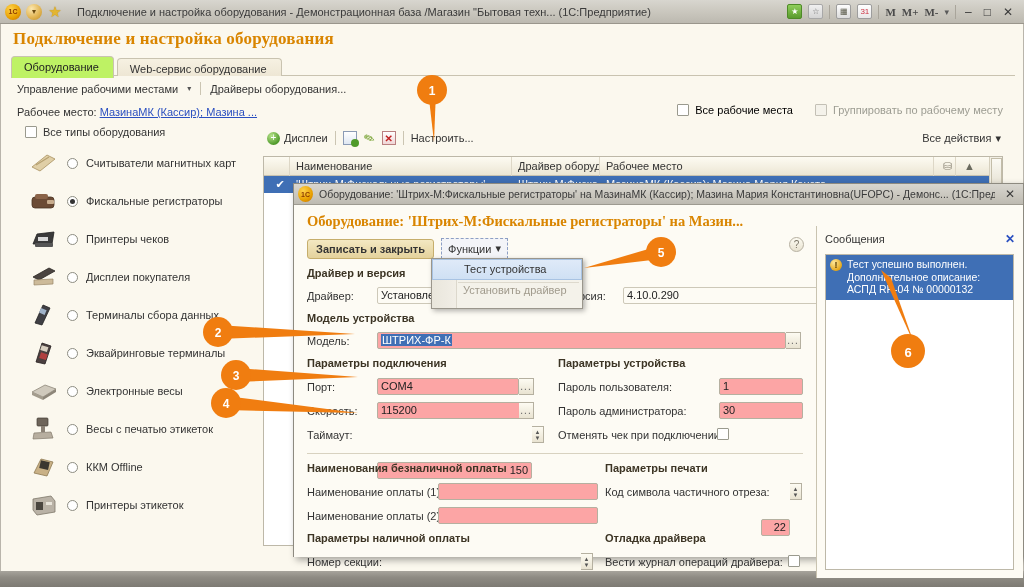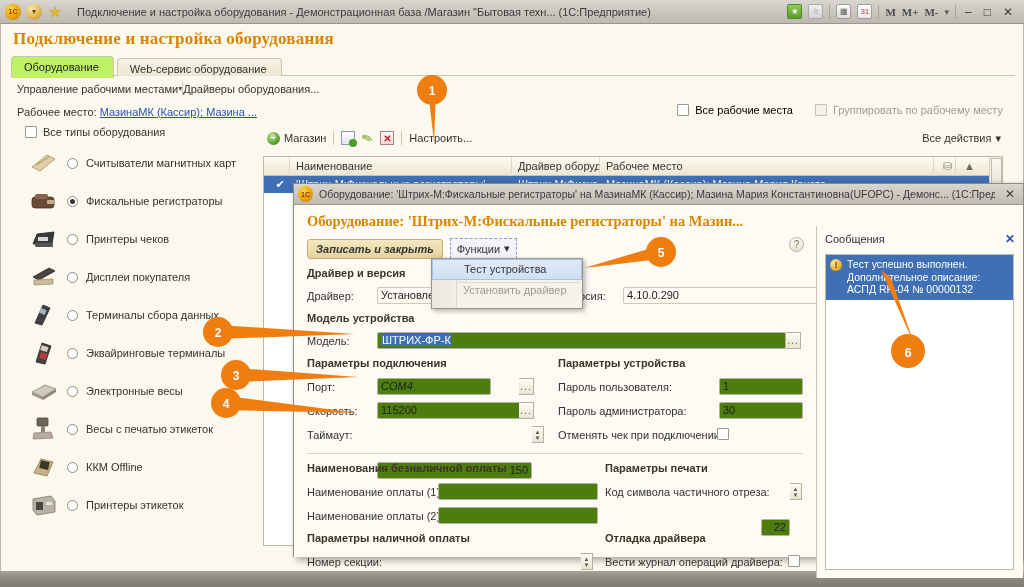"Управление рабочими местами" .cmdbar { gap: none -> 9px }
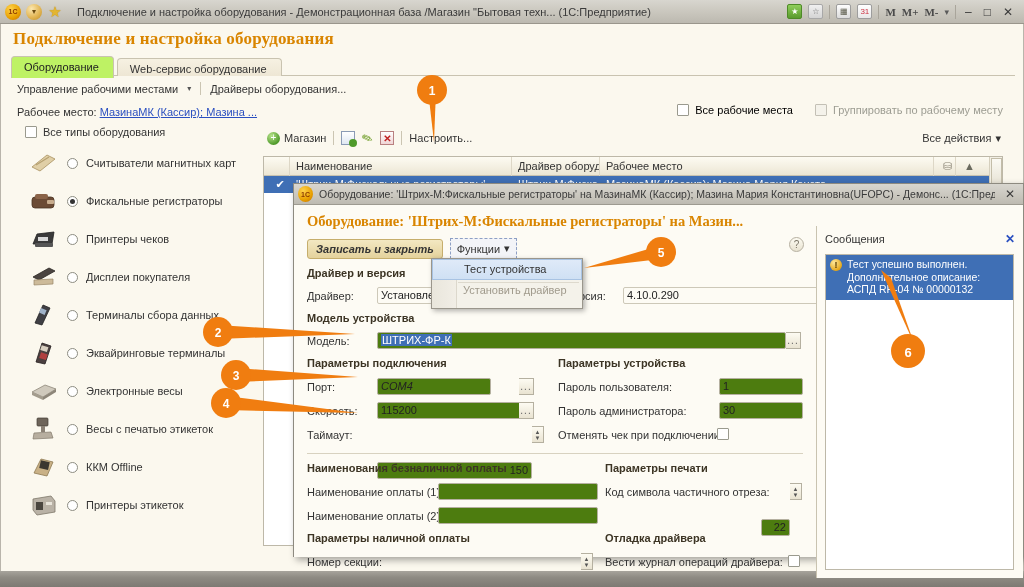"Магазин" span { text: Магазин -> Дисплеи }
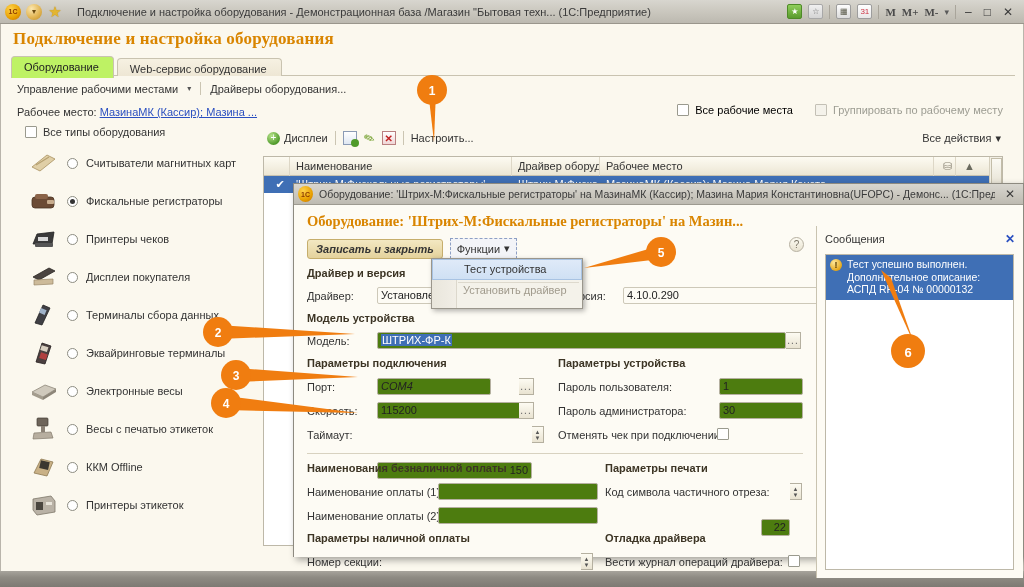"Записать и закрыть" .btn-primary { font-style: italic -> none }
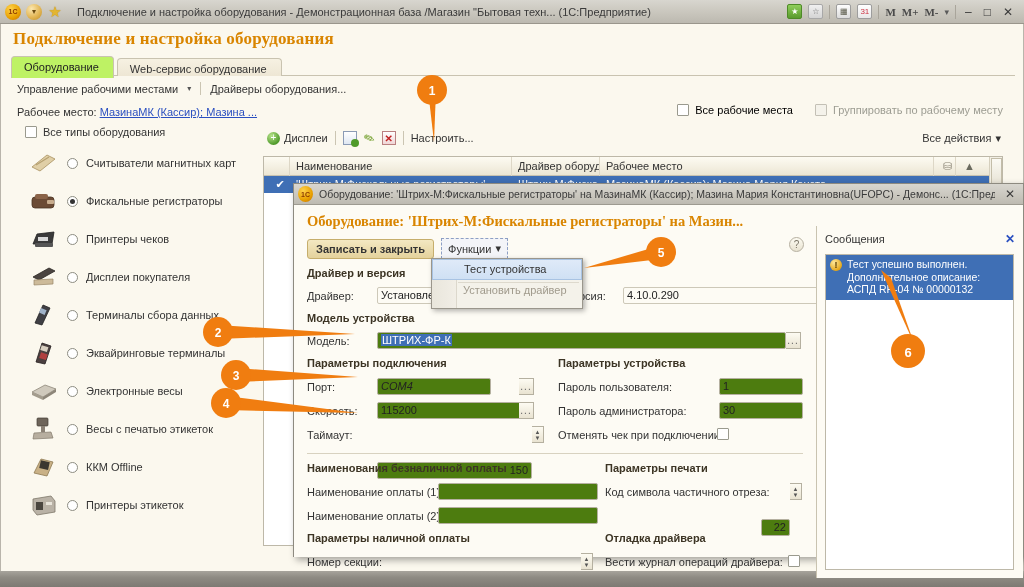"ШТРИХ-ФР-К" .fld { background: #4d7c0f -> #fca5a5 }
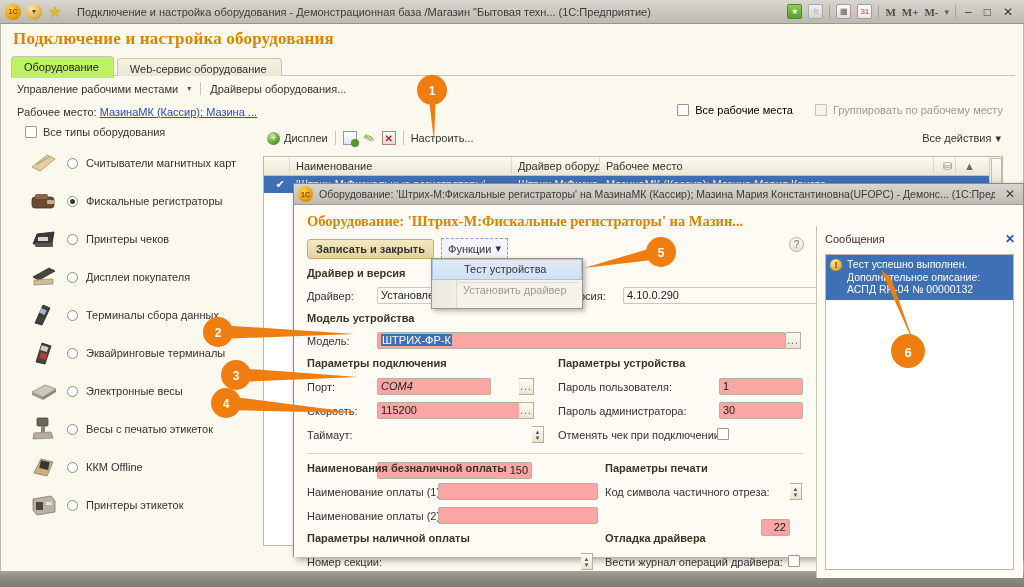"COM4" div.fld { font-style: italic -> none; width: 114px -> 142px }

☆ ☆ ☆ ☆ ☆

> [WHAT TO DO]:
An unchanged copy of the data, images excluded, is all that should be given.

> [YOUR RESPONSE]:
"Управление рабочими местами" .cmdbar { gap: none -> 9px }
"Магазин" span { text: Магазин -> Дисплеи }
"Записать и закрыть" .btn-primary { font-style: italic -> none }
"ШТРИХ-ФР-К" .fld { background: #4d7c0f -> #fca5a5 }
"COM4" div.fld { font-style: italic -> none; width: 114px -> 142px }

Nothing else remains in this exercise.